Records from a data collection
———
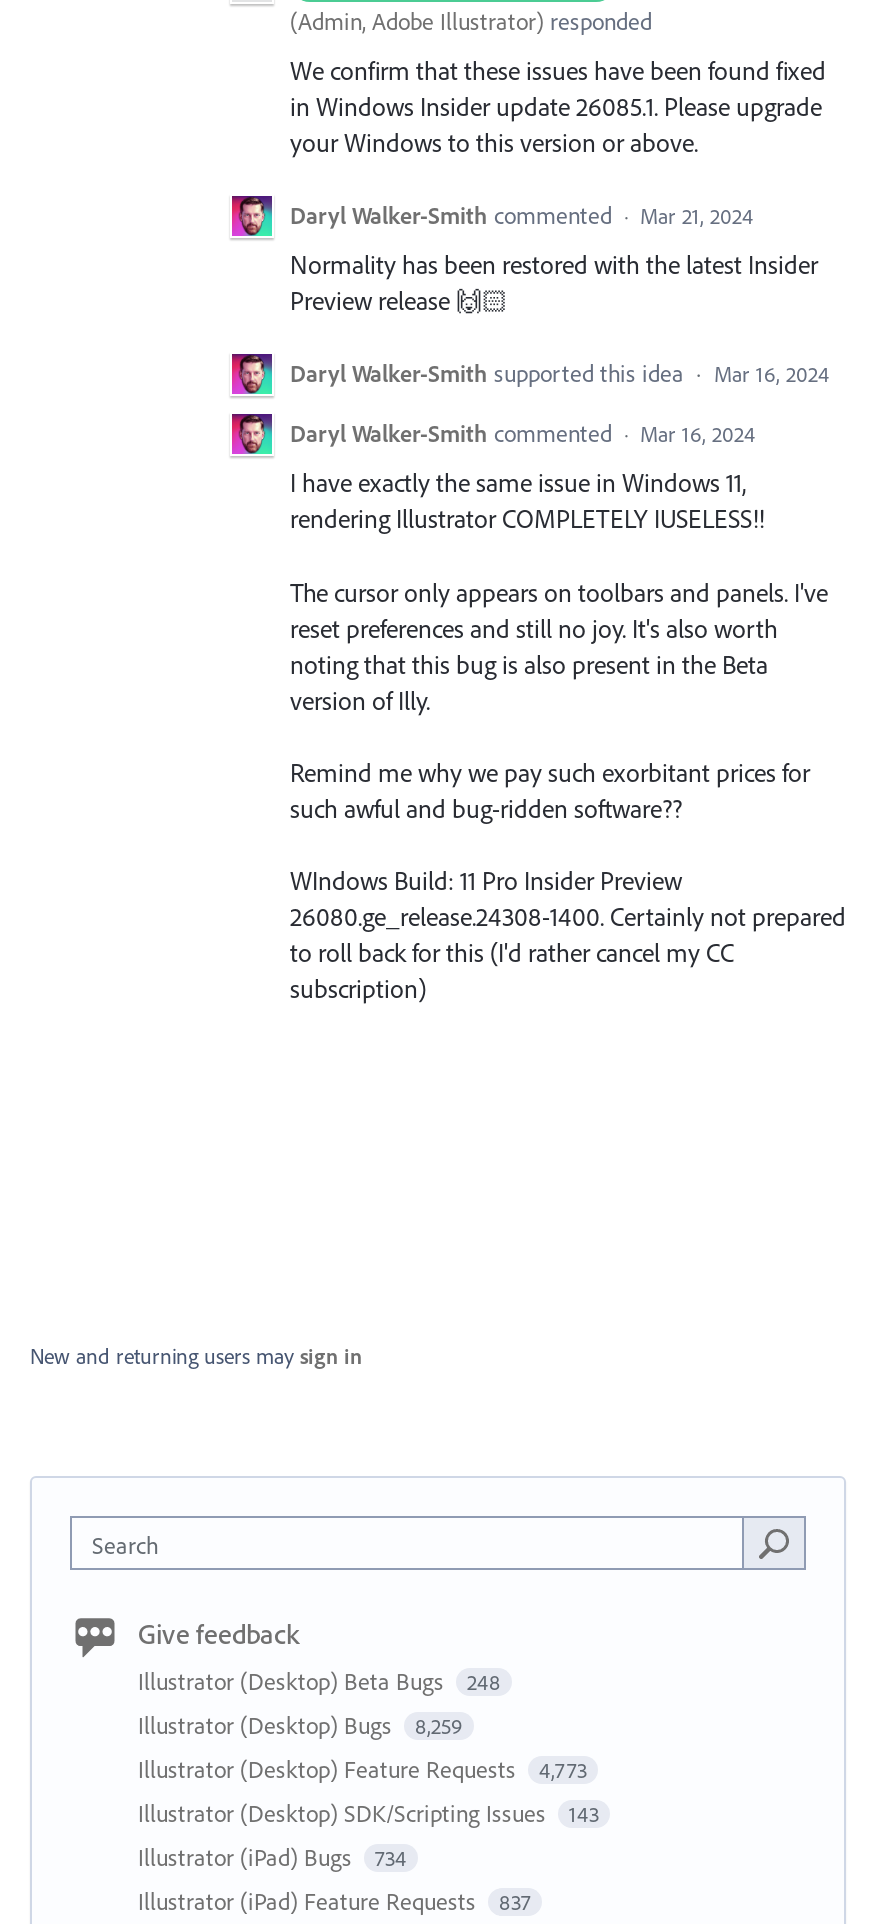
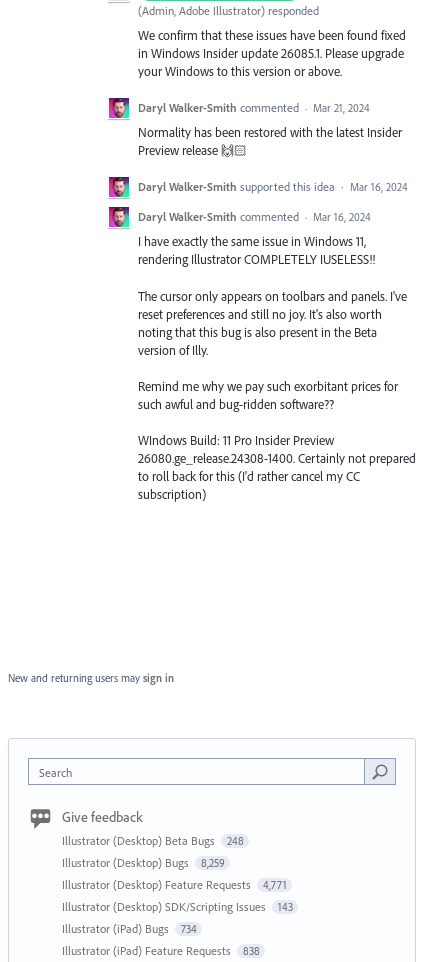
- Illustrator (Desktop) Feature Requests 4,773
+ Illustrator (Desktop) Feature Requests 4,771

- Illustrator (iPad) Feature Requests 837
+ Illustrator (iPad) Feature Requests 838
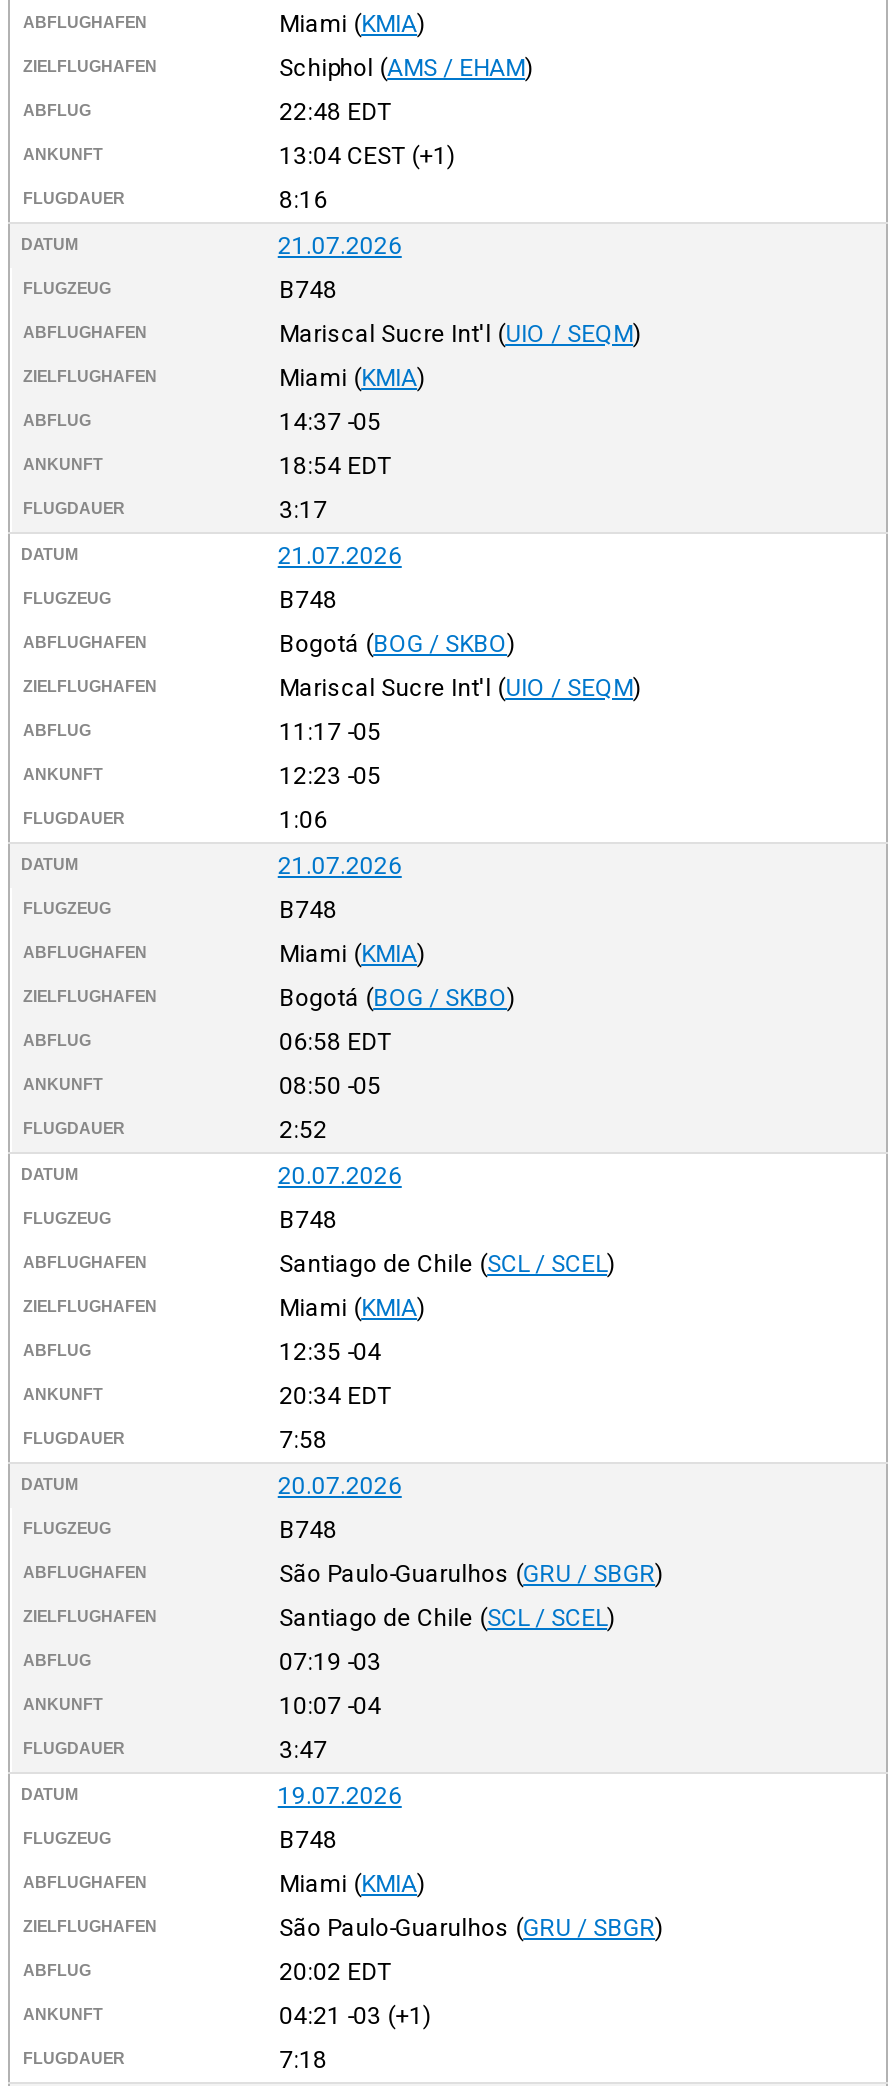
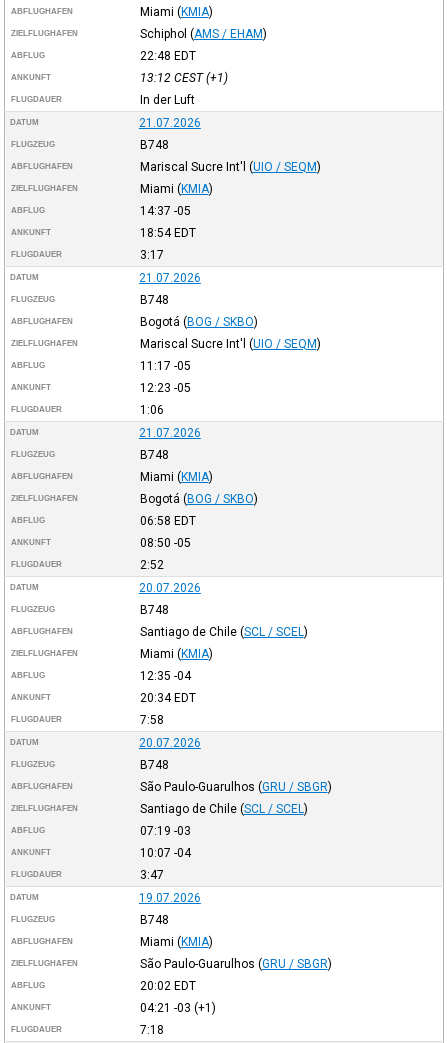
- 13:04 CEST (+1)
+ 13:12 CEST (+1)

- 8:16
+ In der Luft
———
EXERCISE DIRECTIONS
Which lines above carry the string "Desktop"? Copy those lines.

WRITTEN REPLY
- Illustrator (Desktop) Feature Requests 4,773
+ Illustrator (Desktop) Feature Requests 4,771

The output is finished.